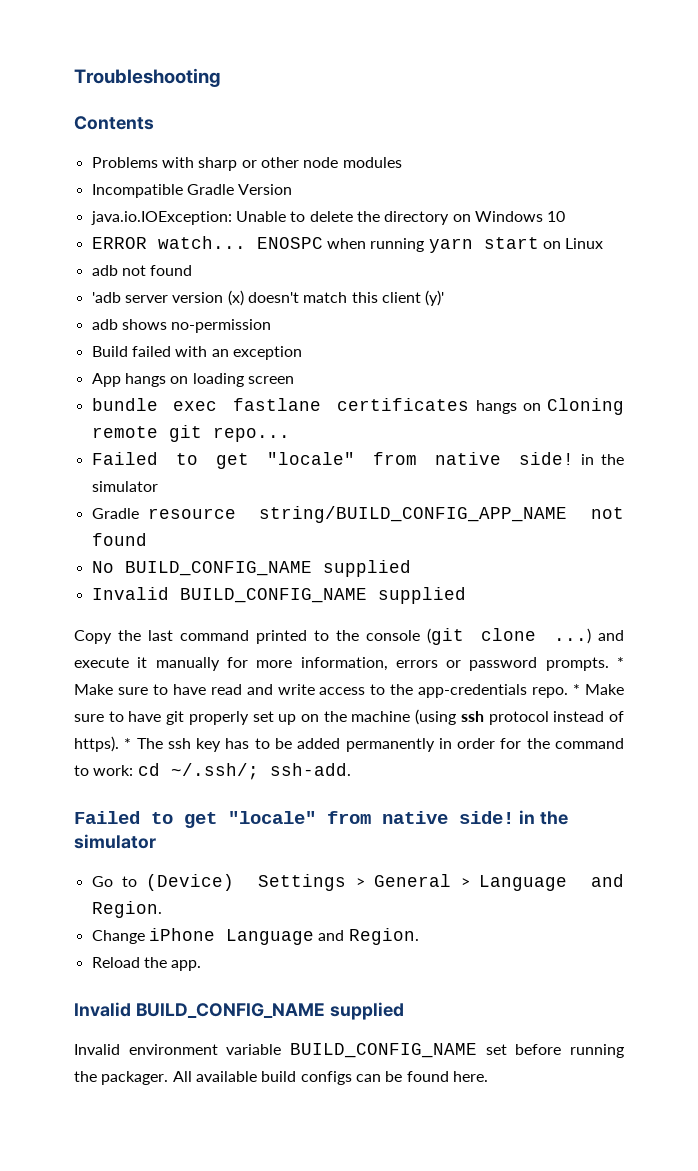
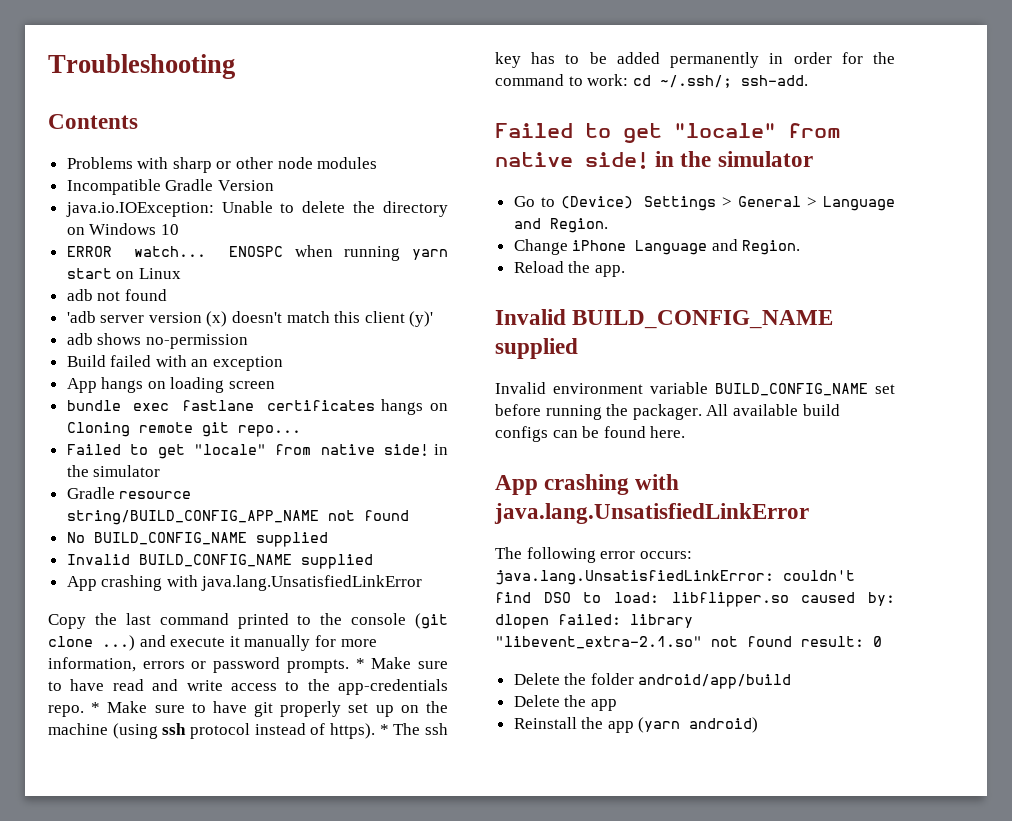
(466, 595) none -> [66,575,423,591] // App crashing with java.lang.UnsatisfiedLinkError
(488, 1076) none -> [495,474,680,495] [494,503,809,524] [495,547,692,563] [495,570,855,585] [495,592,895,607] [495,614,693,629] [495,636,882,649] [513,673,792,689] [513,695,617,711] [513,717,759,733] // App crashing with java.lang.UnsatisfiedLinkError // The following error occurs: java.lang.UnsatisfiedLinkError: couldn't find DSO to load: libflipper.so caused by: dlopen failed: library "libevent_extra-2.1.so" not found result: 0 // Delete the folder android/app/build // Delete the app // Reinstall the app (yarn android)

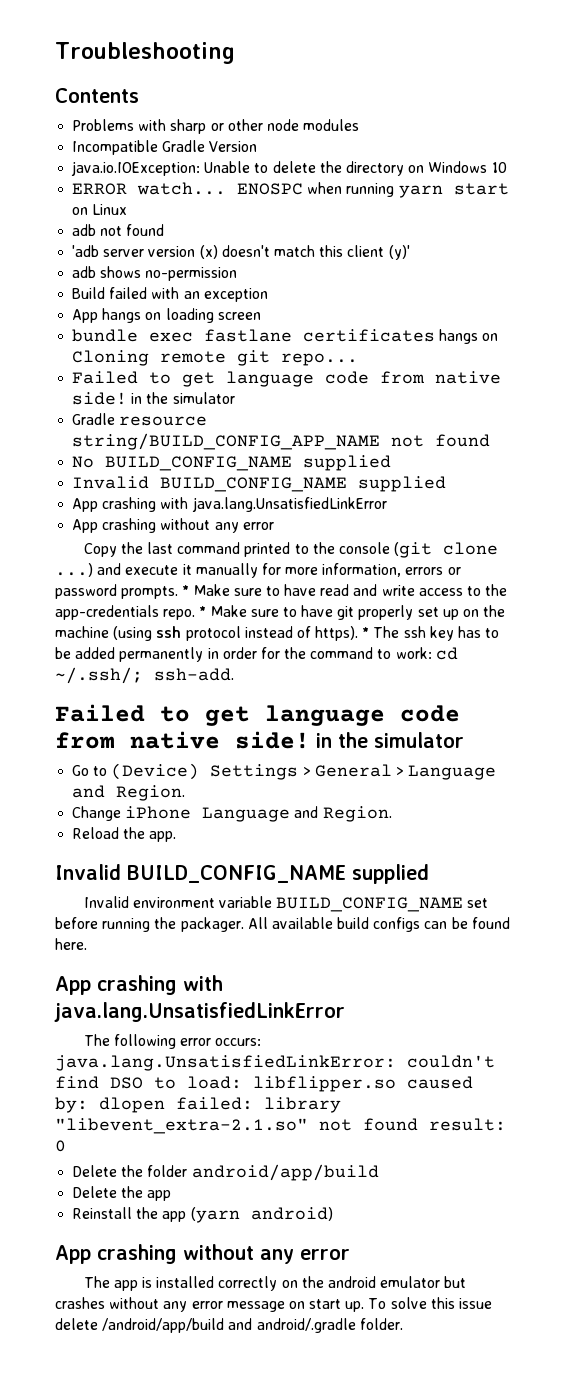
[193,444,266,455] "locale" -> [226,371,370,387] language code
(423, 583) none -> [72,518,274,533] // App crashing without any error
[674,123,776,138] "locale" -> [265,705,460,726] language code
(759, 725) none -> [55,1244,350,1264] [83,1276,467,1291] [55,1297,493,1312] [55,1318,403,1333] // App crashing without any error // The app is installed correctly on the android emulator but crashes without any error message on start up. To solve this issue delete /android/app/build and android/.gradle folder.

About this task
Work through the records above and count the lines that hold the string "locale". Please give only that figure.

Written answer
2